◆ Records for the exercise ◆
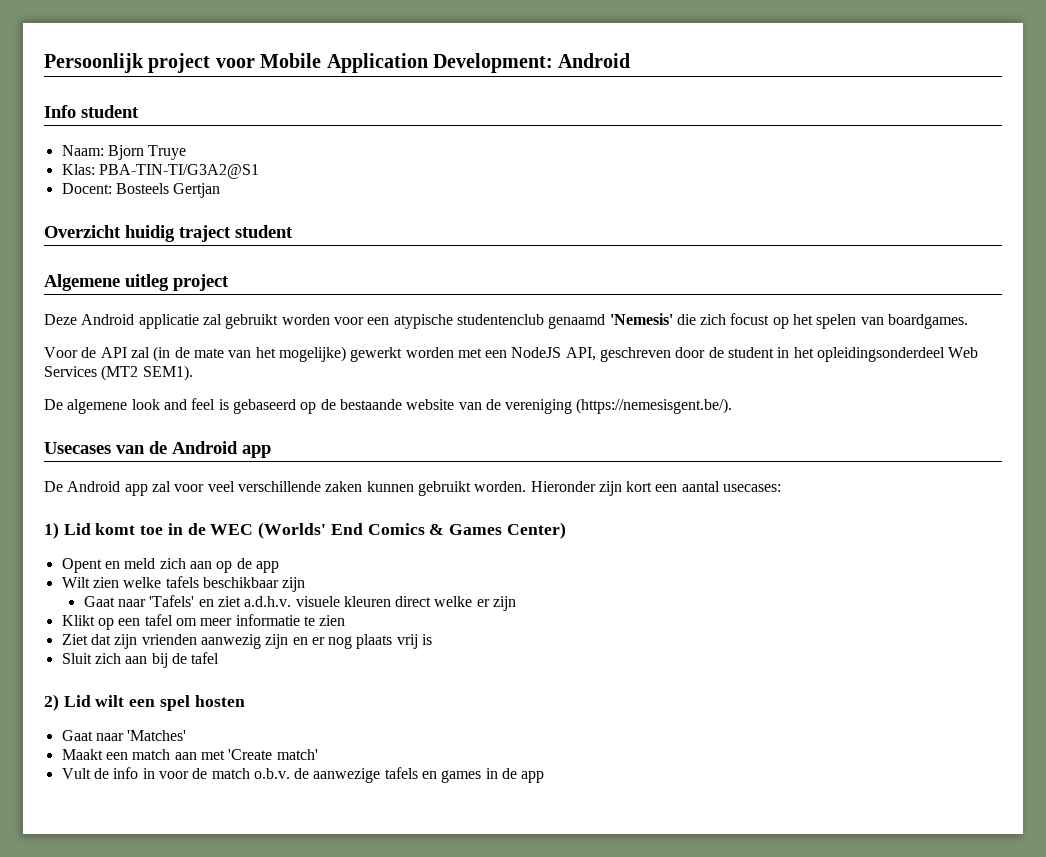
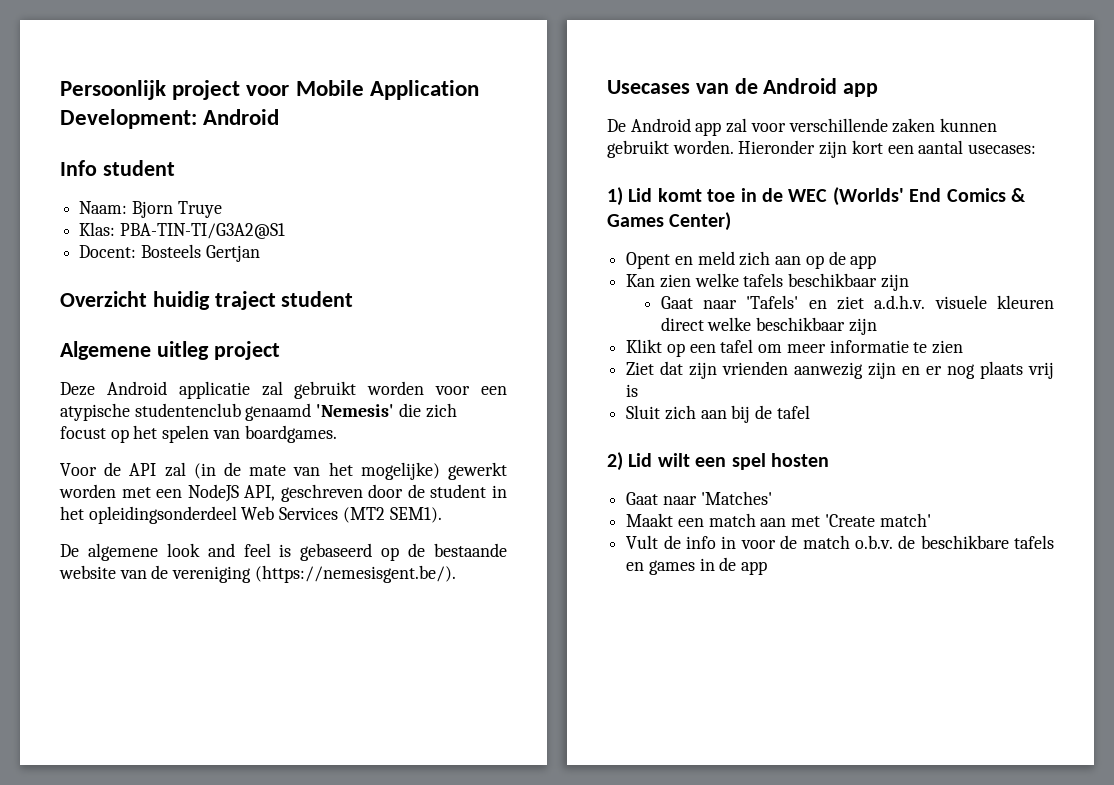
- De Android app zal voor veel verschillende zaken kunnen gebruikt worden.
+ De Android app zal voor verschillende zaken kunnen gebruikt worden.
- Wilt zien welke tafels beschikbaar zijn
+ Kan zien welke tafels beschikbaar zijn
- Gaat naar 'Tafels' en ziet a.d.h.v. visuele kleuren direct welke er zijn
+ Gaat naar 'Tafels' en ziet a.d.h.v. visuele kleuren direct welke beschikbaar zijn
- Vult de info in voor de match o.b.v. de aanwezige tafels en games in de app
+ Vult de info in voor de match o.b.v. de beschikbare tafels en games in de app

◆ Work required ◆
Copy every line that includes the string "zien" from the material above.

◆ Written response ◆
- Wilt zien welke tafels beschikbaar zijn
+ Kan zien welke tafels beschikbaar zijn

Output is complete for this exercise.